Real-time imaging of intestinal bacterial β-glucuronidase activity by hydrolysis of a fluorescent probe

Abstract

Intestinal bacterial β-glucuronidase (βG) hydrolyzes glucuronidated metabolites to their toxic form in intestines, resulting in intestinal damage. The development of a method to inhibit βG is thus important but has been limited by the difficulty of directly assessing enzyme activity in live animals. Here, we utilized a fluorescent probe, fluorescein di-β-D-glucuronide (FDGlcU), to non-invasively image the intestinal bacterial βG activity in nude mice. In vitro cell-based assays showed that the detection limit is 10⁴ colony-forming units/well of βG-expressing bacteria, and that 7.81 ng/mL of FDGlcU is enough to generate significant fluorescent signal. In whole-body optical images of nude mice, the maximum fluorescence signal for βG activity in intestines was detected 3 hours after gavage with FDGlcU. Following pretreatment with a bacterial βG inhibitor, the fluorescence signal was significantly reduced in abdomens and excised intestines images. For a 4-day antibiotic treatment to deplete intestinal bacteria, the FDGlcU-based images showed that the βG activity was decreased by 8.5-fold on day 4 and then gradually increased after treatment stopped. The results suggested that FDGlcU-based imaging revealed the in vitro and in vivo activity of intestinal bacterial βG, which would facilitate pharmacodynamic studies of specific bacterial βG inhibitors in animal studies.

Figure 1

Hydrolysis of FDGlcU in cell-based assays and inhibition by the eβG inhibitor. (A) Fluorescence intensity of 0.5 μg/mL FDGlcU hydrolyzed by various amounts (CFU/well) of BL21 cells after 1-hour (red dots) or 12-hour (blue dots) incubations. Dashed lines indicate the absence of BL21 cells in the 1-hour (red line) or the 12-hour (blue line) incubation. (B) Fluorescence intensity of various concentrations of FDGlcU hydrolyzed by 10⁷ CFU/well of BL21 cells after 1-hour (●) and 12-hour (■) incubations. (☐) and (○) indicate the absence of BL21 cells. (C) Fluorescence intensity of 1 μg/mL of FDGlcU hydrolyzed by 6.25 × 10⁵ CFU/well of BL21 cells in the presence of the eβG inhibitor at various concentrations (μM) after the 12-hour incubation. The dashed line indicates the absence of the eβG inhibitor. Error bars indicate SEM.

Figure 2

In vivo optical imaging of βG activity by FDGlcU. (A) Serial whole-body images at indicated time points after oral gavage with DDW (top), FDGlcU (middle), and fluorescein (bottom). Green arrows indicate intestine and red arrows indicate bladder. (B) Total flux in abdomens of mice gavaged with FDGlcU (●) (n = 5) or fluorescein (○) (n = 5). (C) The regions of interest in different organs and tissues after oral administration of FDGlcU (n = 3) or fluorescein (n = 3) for 3 hours were analyzed with Living Image software.

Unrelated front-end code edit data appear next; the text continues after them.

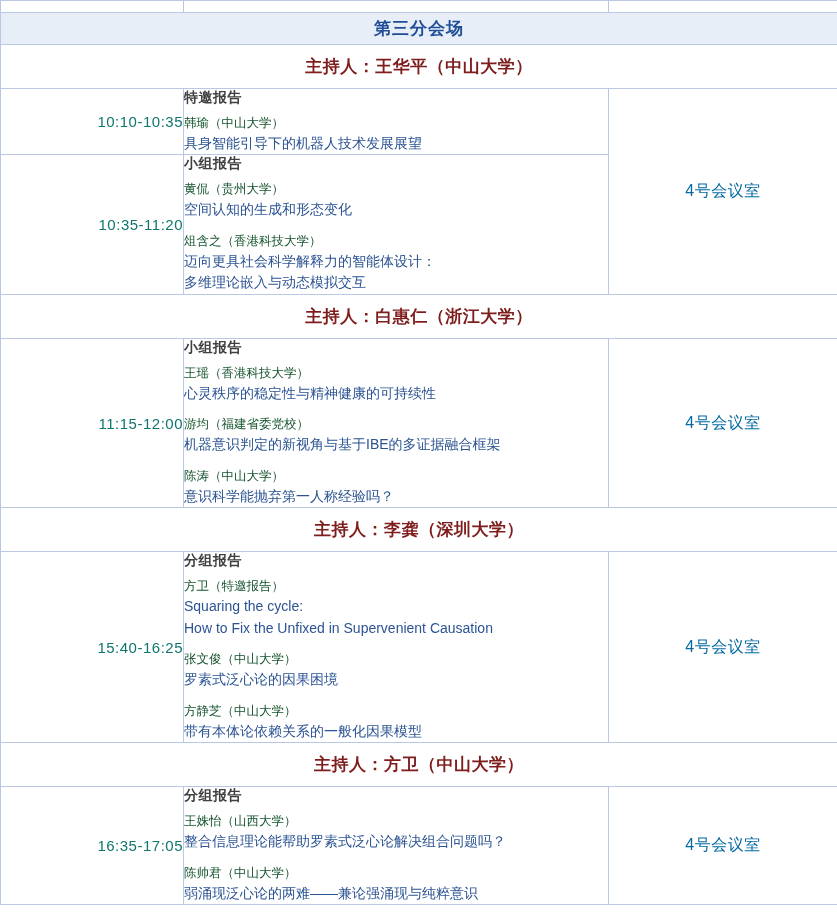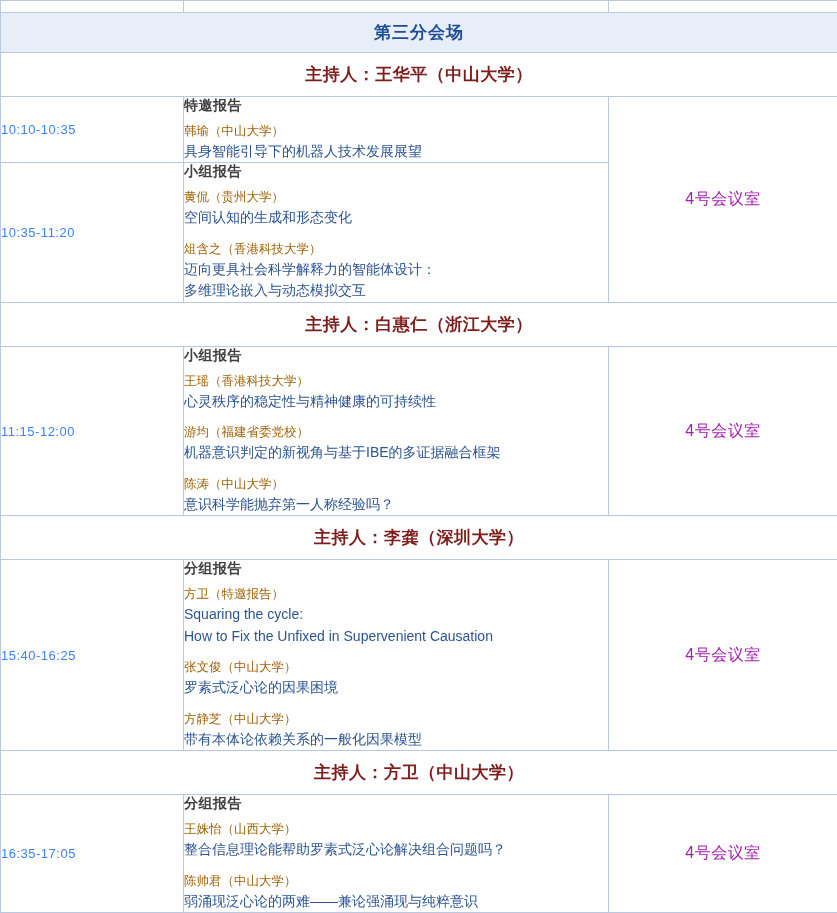"第三分会场" .venue-title { height: 40px -> 32px }
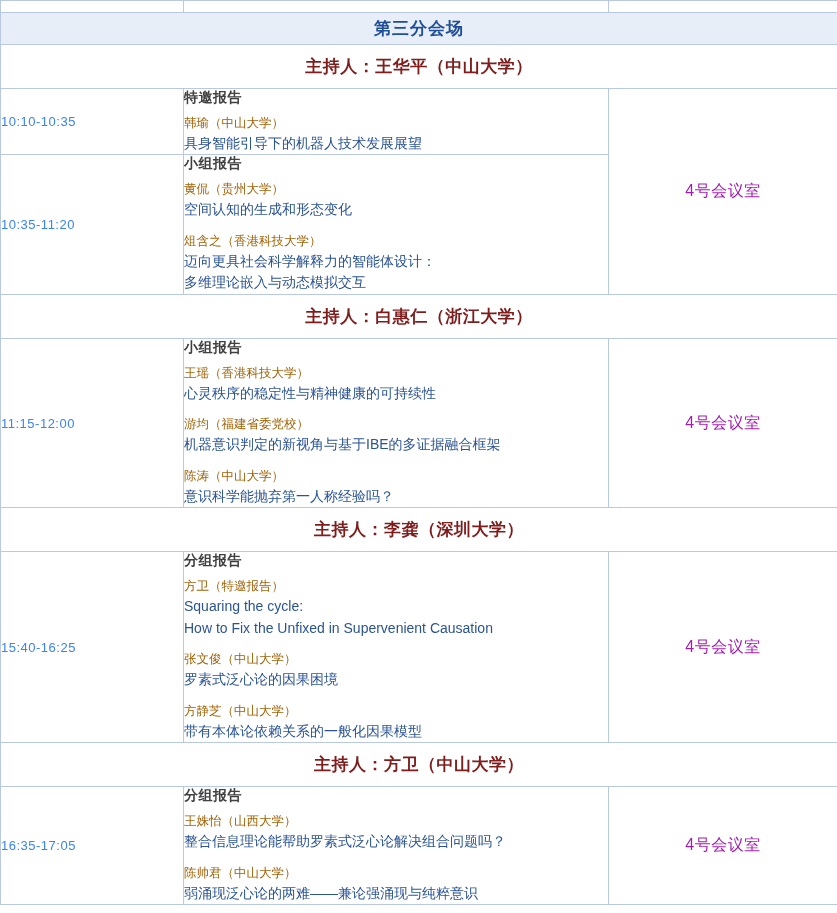"10:10-10:35" .time-cell { color: #3b82f6 -> #0f766e; font-size: 13px -> 15px; text-align: left -> right }
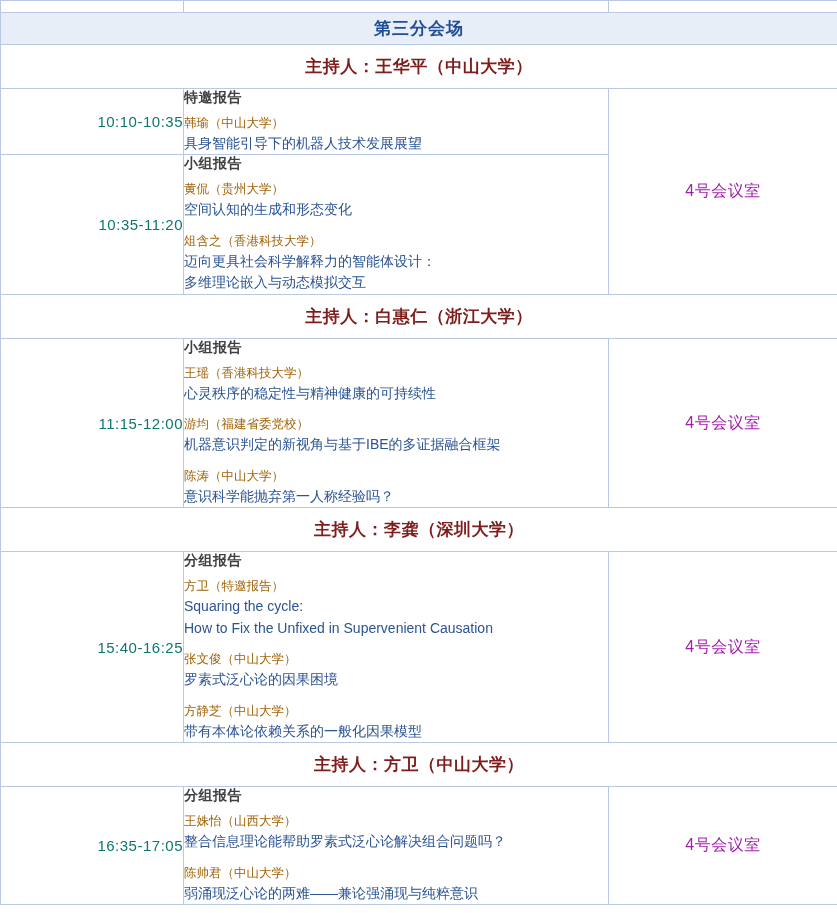"韩瑜（中山大学）" .speaker { color: #a16207 -> #14532d }
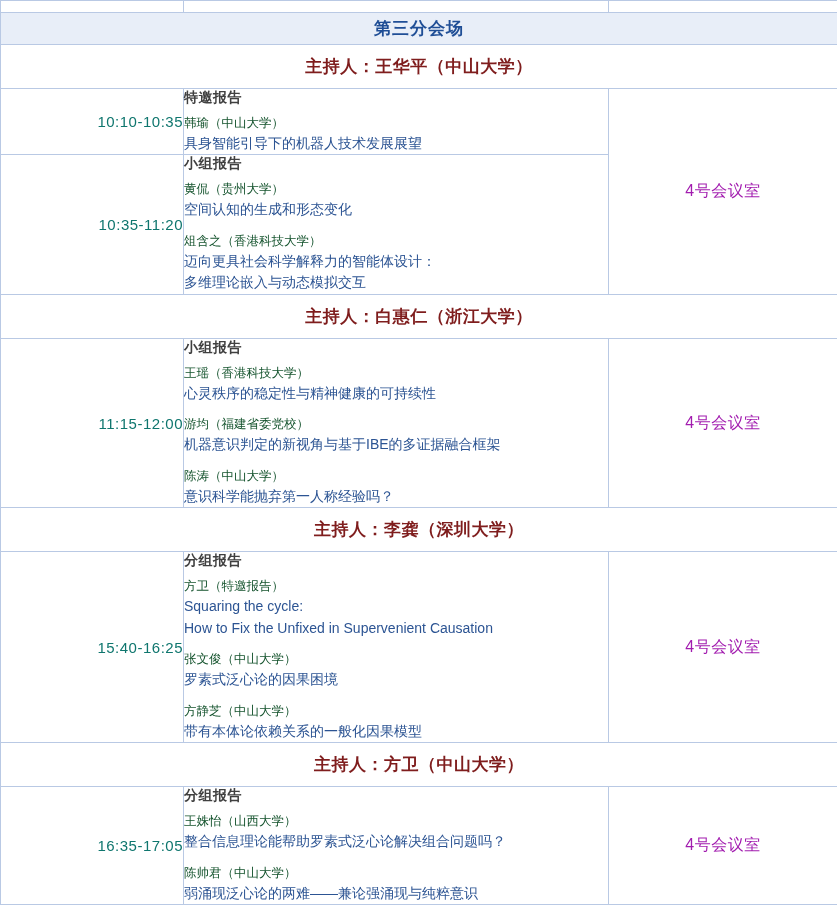"4号会议室" .room-cell { color: #a21caf -> #0369a1 }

Error bars indicate SEM. NS, no significant difference. *P value < 0.05. **P value < 0.01. ***P value < 0.001.

Figure 3

Optical imaging of inhibition of intestinal bacterial βG by the eβG inhibitor. (A) Mice were gavaged with the eβG inhibitor (0 μg, 2 μg, or 20 μg) 4 hours before FDGlcU administration, then whole-body imaging was performed 3 hours later. Control mice were gavaged with vehicle solution. (B) The fluorescent signal from the murine abdomens of each group (n = 6) was measured. (C) Imaging of excised large intestines after whole-body imaging at the 3-hour time point. (D) The fluorescent signal from the intestines of each group (n = 6) was measured. Error bars indicate SEM. **P value < 0.01. ***P value < 0.001.

Figure 4

Reduction of intestinal bacterial βG by an antibiotic treatment. Upper panel: Experimental schedule for a 4-day antibiotic treatment and whole-body imaging by the IVIS^® imaging system (arrow). Whole-body imaging was performed every 2 days. Antibiotics were orally administered twice daily for 4 days. Middle panel: Imaging of mice at day 0, 2, 4, 6, and 8. Lower panel: Total flux in abdomens of mice (n = 5). Error bars indicate SEM. *P value < 0.05. ***P value < 0.001.